List services with a name pattern

Bash
systemctl list-units "ssh*" --type=service
PowerShell
Get-Service -Name "Win*"

Gotchas

  • `Get-Service` on PowerShell 6+ removed the `-ComputerName` parameter — to query a remote box use `Invoke-Command -ComputerName host { Get-Service }`. Scripts written for Windows PowerShell 5.1 that rely on `Get-Service -ComputerName` silently degrade on cross-platform pwsh (parameter not found), even though the cmdlet itself works.
  • macOS 13+ migrated user agents to the `launchctl bootstrap` / `launchctl bootout` API — old `launchctl load` / `unload` still work but emit deprecation warnings.
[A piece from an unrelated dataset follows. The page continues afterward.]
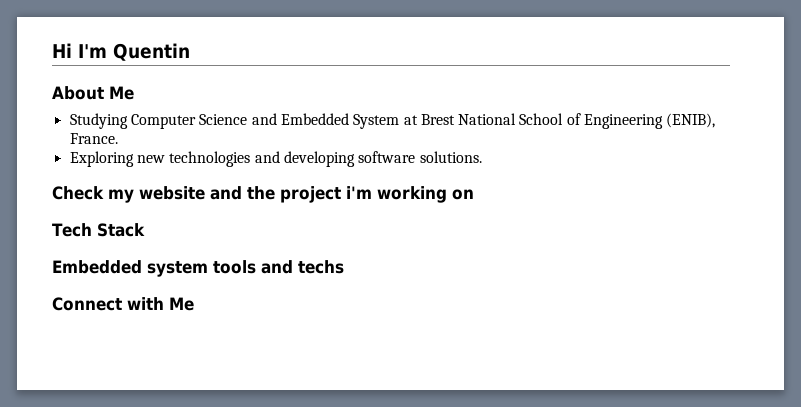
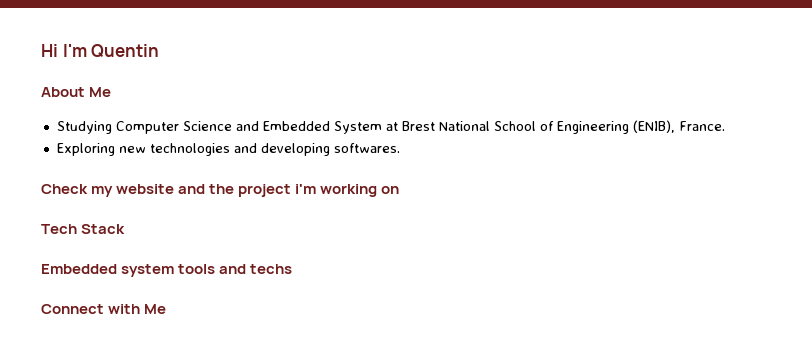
[358,151,482,163] software solutions. -> [333,143,400,153] softwares.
The user-domain target is `gui/$(id -u)`, the system-domain is `system`. New scripts should spell the domain explicitly: `launchctl print gui/$(id -u)/com.example.svc`.
  • systemd `systemctl status <name>` returns NON-ZERO exit code when the service is stopped (3) or failed (3) — surprising in `set -e` shell scripts. For "is it running, yes/no" checks use `systemctl is-active --quiet <name>` (exit 0 when active, non-zero otherwise) — the documented stable contract.
  • `Get-Service` returns ALL services regardless of permissions, but accessing properties of services owned by SYSTEM (`.UserName`, certain registry paths) requires elevation. `Get-Service` itself works in a non-elevated session; `Set-Service` / `Start-Service` / `Stop-Service` typically need elevation. The split surprises Linux admins used to needing sudo just to read.
  • cmd `sc query` truncates service display names to 80 columns and silently. For a complete picture pipe through `findstr` or just use `Get-Service` from PowerShell. The `sc` binary on Windows is unrelated to the `sc` package on some Unix distros (source-code-control); never confuse the two if scripting cross-platform.
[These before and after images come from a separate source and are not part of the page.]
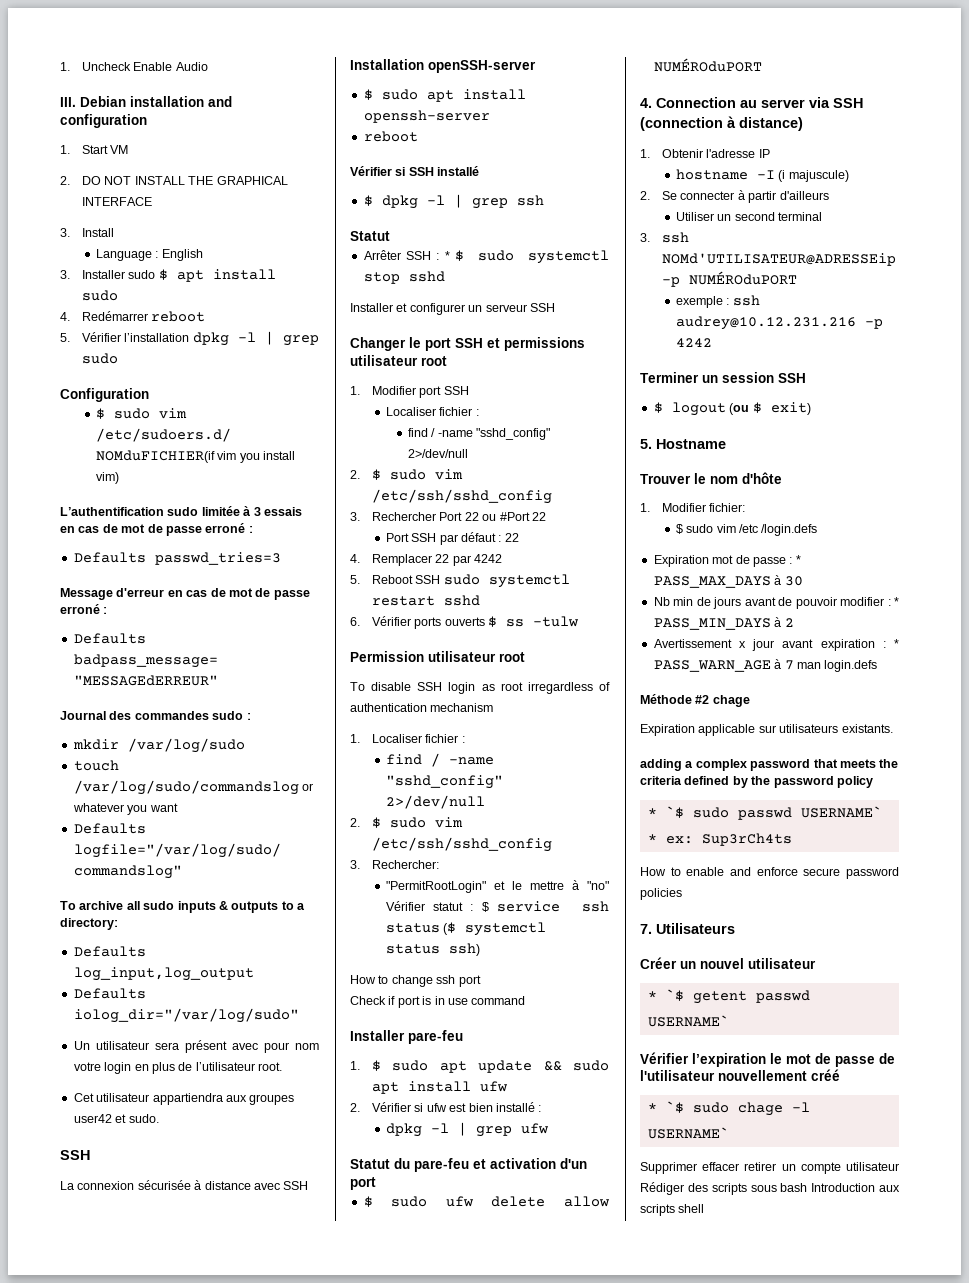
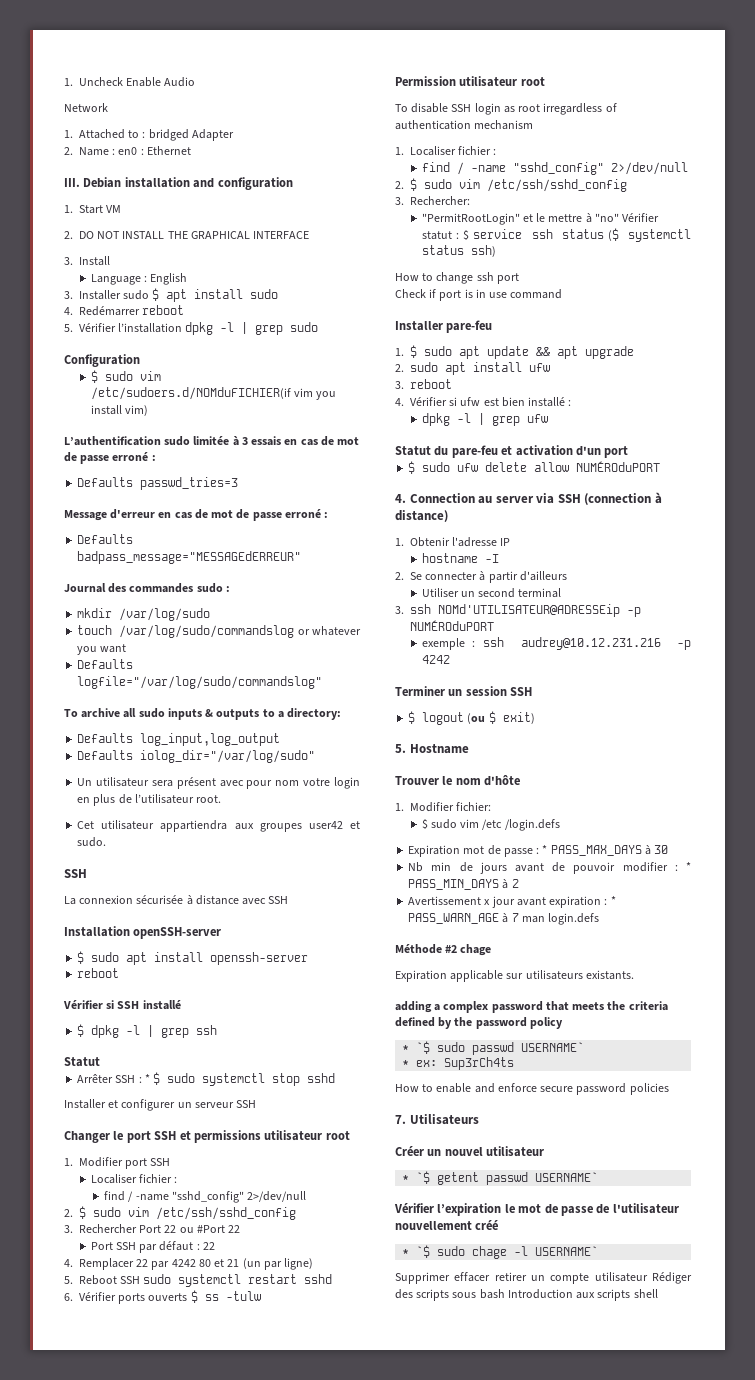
(208, 66) none -> [64,103,108,112] [64,129,234,141] [64,146,191,156] // Network // 1. Attached to : bridged Adapter // 2. Name : en0 : Ethernet
(503, 558) none -> [198,1258,314,1270] 80 et 21 (un par ligne)
(562, 1066) none -> [557,346,634,359] [395,364,404,372] apt upgrade // 2.
[350,1103,360,1112] 2. -> [395,379,452,389] [395,398,404,406] 3. reboot // 4.
[778,170,849,182] (i majuscule) -> (499, 558) none

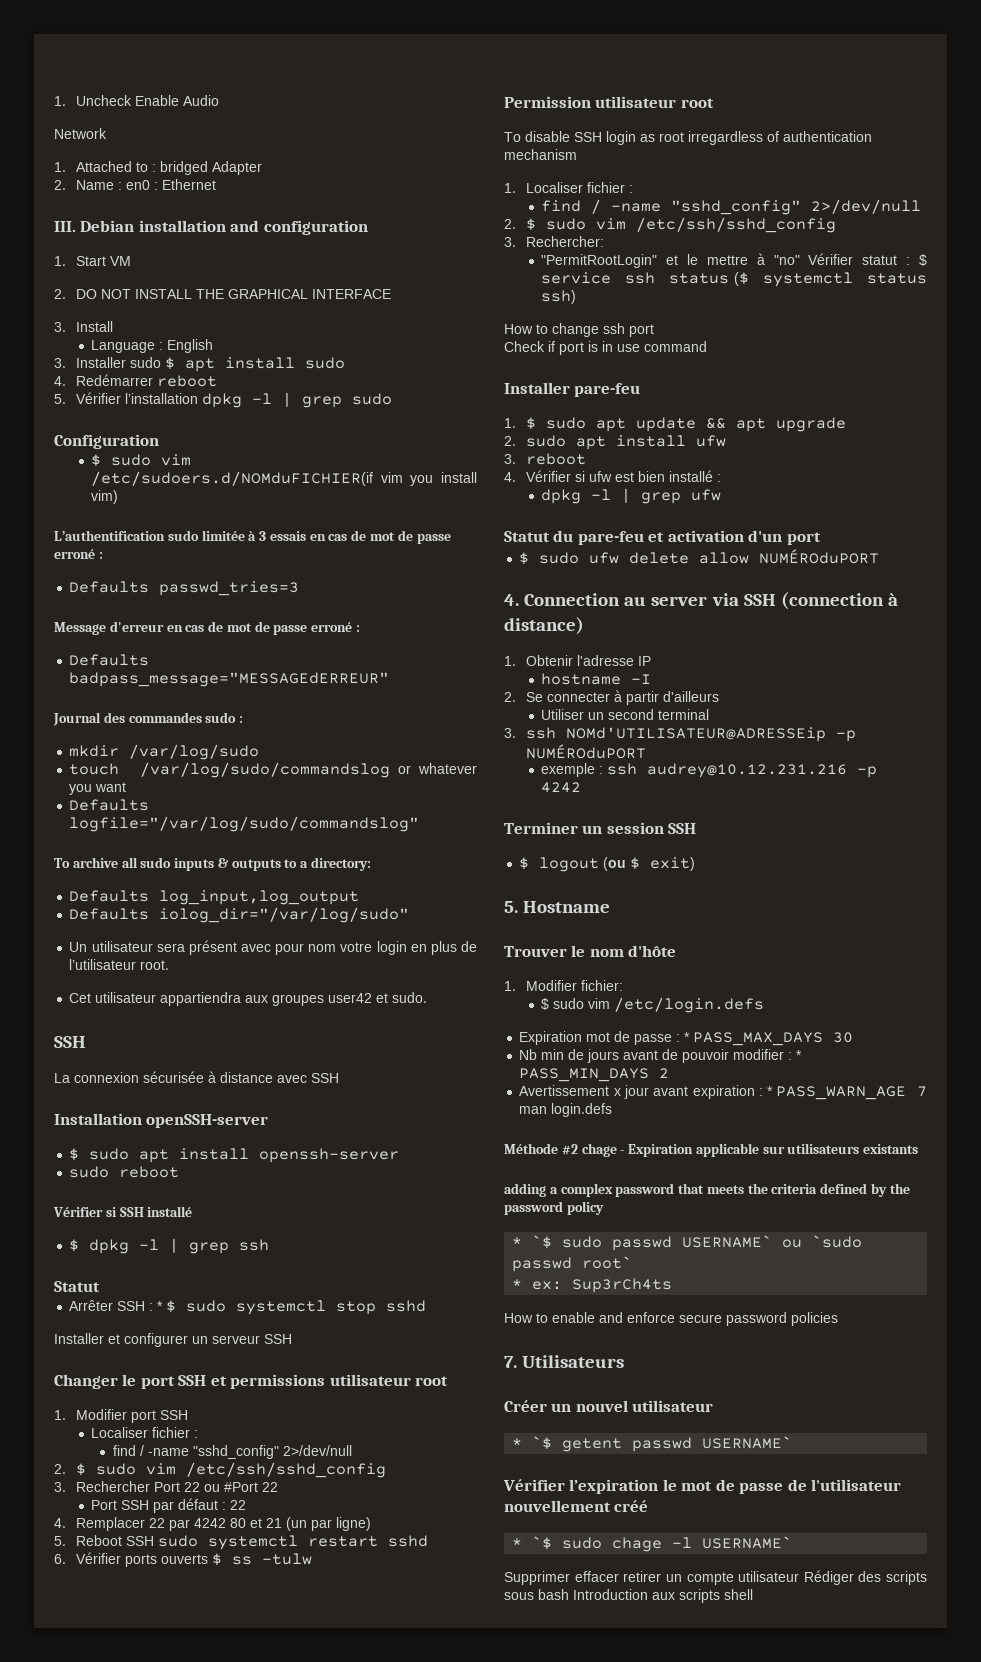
(309, 958) none -> [69,1166,110,1178] sudo
[482,819,560,831] /etc /login.defs -> [614,997,765,1013] /etc/login.defs
[644,845,651,855] à -> (824, 1039) none
[502,879,509,889] à -> (650, 1075) none
[502,913,509,923] à -> (907, 1093) none
(492, 950) // -> [620,1150,625,1154] -
[585,970,634,980] existants. -> [863,1144,919,1154] existants
(585, 1047) none -> [782,1235,863,1248] [512,1256,633,1272] ou `sudo passwd root`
WSL & PowerShell Core notes

pwshOn Linux/macOS pwsh, `Get-Service` exists but is largely a no-op shim — it returns Windows-only services (none on a Linux host). The cross-platform answer is to call the native service manager: `& systemctl list-units --type=service` from pwsh on Linux, `& launchctl list` from pwsh on macOS. There is no provider that wraps systemd / launchd as PS cmdlets in the box.
WSLWSL2 distros run systemd (since WSL 0.67.6 with `systemd=true` in `/etc/wsl.conf`); WSL1 does not. From Windows pwsh, `wsl systemctl list-units` queries the WSL distro's services — completely separate from Windows-host services. To list Windows services from inside WSL, `pwsh.exe -c Get-Service` over interop.